Amazon takes on SpaceX in the satellite internet with Project Kuiper

Amazon has a plan to provide internet from space using 3,236 small satellites in low Earth orbit. It’s called Project Cooper.

In April, the company signed a multi-billion dollar contract — the largest rocket deal in the history of the commercial space industry — for launches of its Kuiper satellites with three different entities: Jeff Bezos‘s Blue Origin, United Launch Alliance (a joint venture of Boeing and Lockheed Martin) and Europe’s Arianespace.

“In many ways it’s a reaction and a competition to Elon Musk and SpaceX with its Starlink network,” said CNBC space reporter Michael Sheetz. Amazon Project Kuiper unveiled for the first time in 2019but that of the company Announcement last month it gave it a new lease of life.

SpaceX’s Starlink already has about 2,000 satellites in orbit, accounting for about 250,000 subscribers. The Federal Communications Commission has approved SpaceX to launch a total of 12,000 satellites.

Amazon hasn’t launched a single satellite yet, but it could still be a big player in the game.

“The satellite communications market is estimated to be in the tens of billions of dollars,” said Caleb Henry, senior analyst at Quilty Analytics. “Nobody in this industry believes it is an environment that takes all in one system. We expect at least two and probably more constellations to emerge, serving not just the private consumer, but any type of business or organization that relies on internet connectivity.” .”

According to data from the International Telecommunication Union, a United Nations agency, an estimated 37% of the world’s population has never used the Internet, and 96% of those people live in developing countries. And Amazon joins a list of tech giants, along with facebook and googlewho have invested in the development of digital infrastructure to support their own core services.

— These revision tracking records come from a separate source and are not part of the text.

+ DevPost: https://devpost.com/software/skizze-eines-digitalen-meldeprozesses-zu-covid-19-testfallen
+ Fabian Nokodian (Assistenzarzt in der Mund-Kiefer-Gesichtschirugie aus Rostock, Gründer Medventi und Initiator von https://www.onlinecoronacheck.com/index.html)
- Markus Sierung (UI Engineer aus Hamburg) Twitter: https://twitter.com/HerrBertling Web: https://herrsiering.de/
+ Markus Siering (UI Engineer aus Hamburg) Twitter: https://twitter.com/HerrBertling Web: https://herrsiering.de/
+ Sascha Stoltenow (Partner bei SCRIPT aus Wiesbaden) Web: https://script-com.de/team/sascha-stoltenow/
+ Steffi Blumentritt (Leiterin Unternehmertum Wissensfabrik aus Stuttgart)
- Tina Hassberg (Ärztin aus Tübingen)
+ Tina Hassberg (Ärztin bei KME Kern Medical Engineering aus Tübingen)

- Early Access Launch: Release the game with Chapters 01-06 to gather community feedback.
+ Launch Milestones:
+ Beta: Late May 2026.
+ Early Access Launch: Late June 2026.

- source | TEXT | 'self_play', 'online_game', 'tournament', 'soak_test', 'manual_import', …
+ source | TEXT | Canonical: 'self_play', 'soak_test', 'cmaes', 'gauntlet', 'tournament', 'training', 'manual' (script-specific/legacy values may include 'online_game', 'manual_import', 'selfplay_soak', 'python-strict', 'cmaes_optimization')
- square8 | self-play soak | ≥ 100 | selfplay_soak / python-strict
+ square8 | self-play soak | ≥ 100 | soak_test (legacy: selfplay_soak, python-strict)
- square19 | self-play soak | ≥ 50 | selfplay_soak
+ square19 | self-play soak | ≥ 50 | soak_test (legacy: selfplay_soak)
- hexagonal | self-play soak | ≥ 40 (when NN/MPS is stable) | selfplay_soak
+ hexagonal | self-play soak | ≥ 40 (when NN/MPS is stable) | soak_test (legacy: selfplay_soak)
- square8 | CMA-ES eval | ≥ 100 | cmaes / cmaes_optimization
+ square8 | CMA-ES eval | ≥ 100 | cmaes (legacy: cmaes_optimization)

“Amazon is known as the everything business and it’s hard to have an everything business without the internet,” Henry says. “Amazon’s fastest-growing segment is the AWS cloud service. And to support that, they’ve built a massive amount of Internet infrastructure, whether it’s data centers or fiber.”

Henry said space travel is a “very natural extension” of Amazon’s data and consumer business, “providing goods, electronics and resources to people around the world.”

Watch the video above to see how Amazon’s Project Kuiper satellite internet service will compete with SpaceX’s Starlink, and why the e-commerce giant is positioned to deliver connectivity around the world for the foreseeable future.